Beschaffungserlass: im Gemeinsamen Ministerialblatt http://www.gmbl-online.de/dokument/?user_nvurlapi_pi1%5Bdid%5D=7923993&cHash=f55fe2768a&src=redirect
VHI-Workshop: Rundholzkartellverfahren in Baden-Württemberg
In den letzten Ausgaben der VHIonline hatten wir bereits über das Rundholzkartellverfahren in Baden-Württemberg und die potentielle Geltendmachung von Kartellschadensersatzansprüchen durch die Holzwerkstoffindustrie informiert. Auf der Sitzung des VHI-Rohholzausschusses am 27.09.2017 wurde der Bedarf gesehen, das Thema vertieft zu diskutieren. Der VHI organisiert für seine Mitglieder daher einen Workshop mit einleitenden Informationsvorträgen in Berlin. Termin wird voraussichtlich der 1.12.2017 sein. Die Einladungen werden wir versenden, sobald der Termin und das Programm stehen.
Umsetzung der MCP-Richtlinie
Die neuen europäischen Anforderungen an mittelgroße Feuerungsanlagen müssen eigentlich bis zum 19. Dezember umgesetzt sein. Die dahinter stehende sog. MCP-Richtlinie (medium combustion plants) senkt die Emissionsanforderungen dramatisch ab. Einen ersten nationalen Umsetzungsvorschlag hatte das Bundesumweltministerium mit der TA Luft-Novelle vorgelegt, die allerdings aus anderweitigen Gründen scheiterte. Trotz der noch laufenden Koalitionsverhandlungen möchte das Ministerium den Entwurf einer Umsetzungsregelung noch vor dem 19. Dezember in die Anhörung geben. Wir gehen davon aus, dass die Grenzwertabsenkungen so wie im letzten Entwurf skizziert ausfallen werden.
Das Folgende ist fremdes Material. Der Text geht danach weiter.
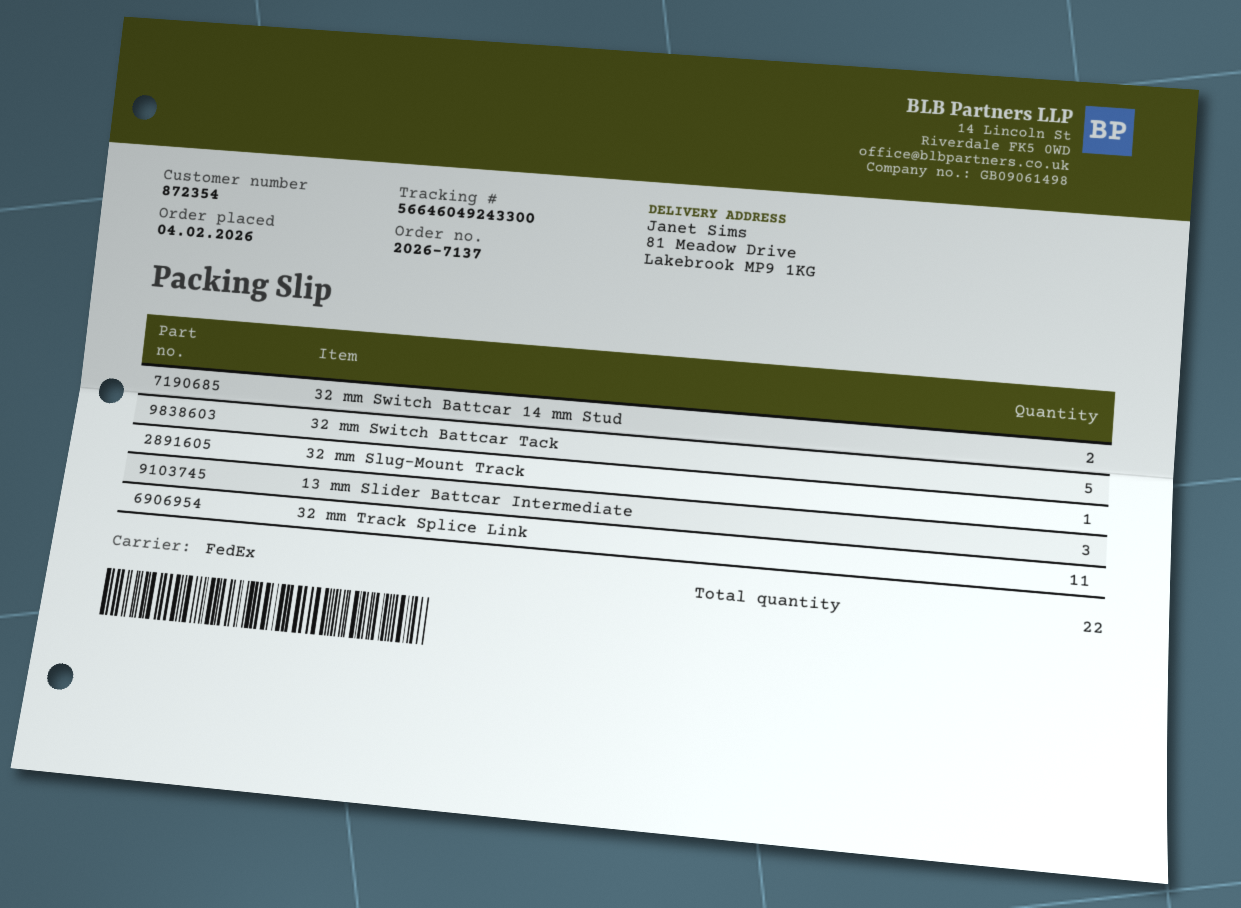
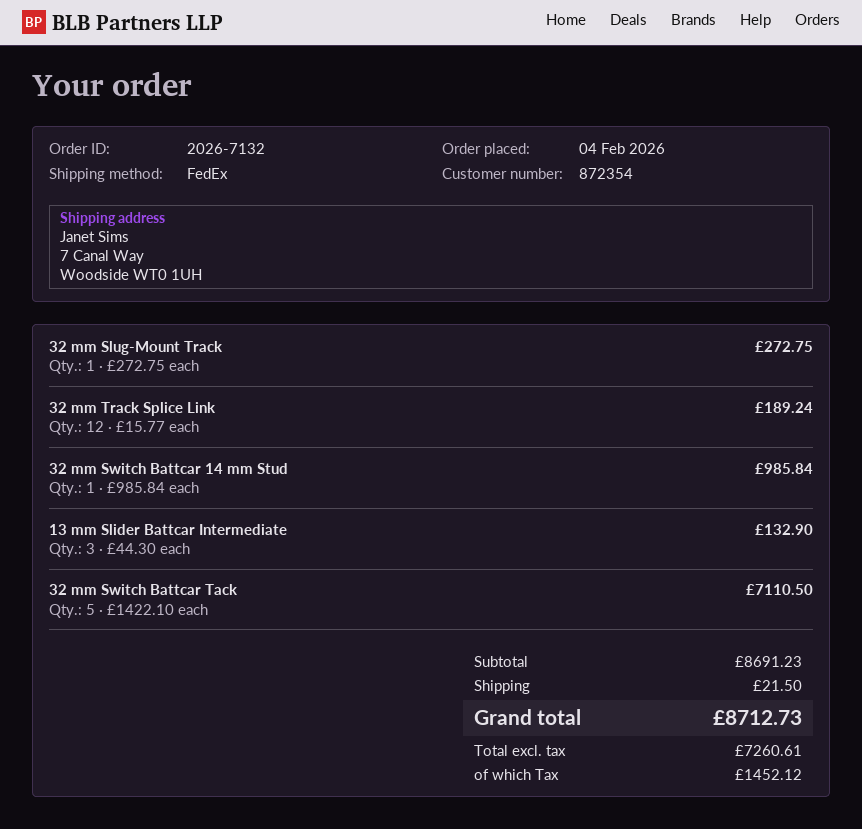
order number: 2026-7137 -> 2026-7132
ship to: 81 Meadow Drive, Lakebrook MP9 1KG -> 7 Canal Way, Woodside WT0 1UH
32 mm Switch Battcar 14 mm Stud: 2 -> 1
32 mm Track Splice Link: 11 -> 12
Zusammen mit der Sägeindustrie bemühen wir uns etwa über den Prozess der Charta für Holz 2.0, Alternativvorschläge zu entwickeln, um die Feuerungsanlagen fortführen zu können.
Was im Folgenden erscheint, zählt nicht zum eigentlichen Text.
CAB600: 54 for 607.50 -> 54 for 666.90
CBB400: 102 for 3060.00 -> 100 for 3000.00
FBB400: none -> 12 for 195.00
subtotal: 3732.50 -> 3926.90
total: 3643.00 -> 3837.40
Delegated Act on VOC und Erlass der MVVTB
Die Kommission hat den Entwurf des delegated act on VOC noch nicht verabschiedet. Die wissenschaftlichen Diskussionen werden auf europäischer Ebene Anfang 2018 fortgeführt. Derweil wird die Musterverwaltungsvorschrift technische Baubestimmungen (vom 31. August 2017) in geltendes Recht überführt. Sie stellt Anforderungen an Bauprodukte, die angesichts der europäischen Lücke Platz greifen können. Neben VOC sind aber auch Brandschutzanforderungen neu formuliert worden. Der VHI sieht verschiedene Holzwerkstoffe durch die Regelung benachteiligt. Die politischen Bemühungen dauern an, die Länder (insbesondere Nordrhein-Westfalen und Sachsen-Anhalt) von einem Inkraftsetzen der MVVTB abzuhalten.
Projekt Optigas
Das auch vom VHI mitfinanzierte Projekt „Optigas“ beim WKI wurde abgeschlossen. Es konnte nachgewiesen werden, dass eine Verkürzung der Gasanalyse unschädlich ist. Im Holzzentralblatt ist ein Bericht von Herrn Schwab und Frau Meier dazu erschienen, den Sie im internen Homepagebereich einsehen können.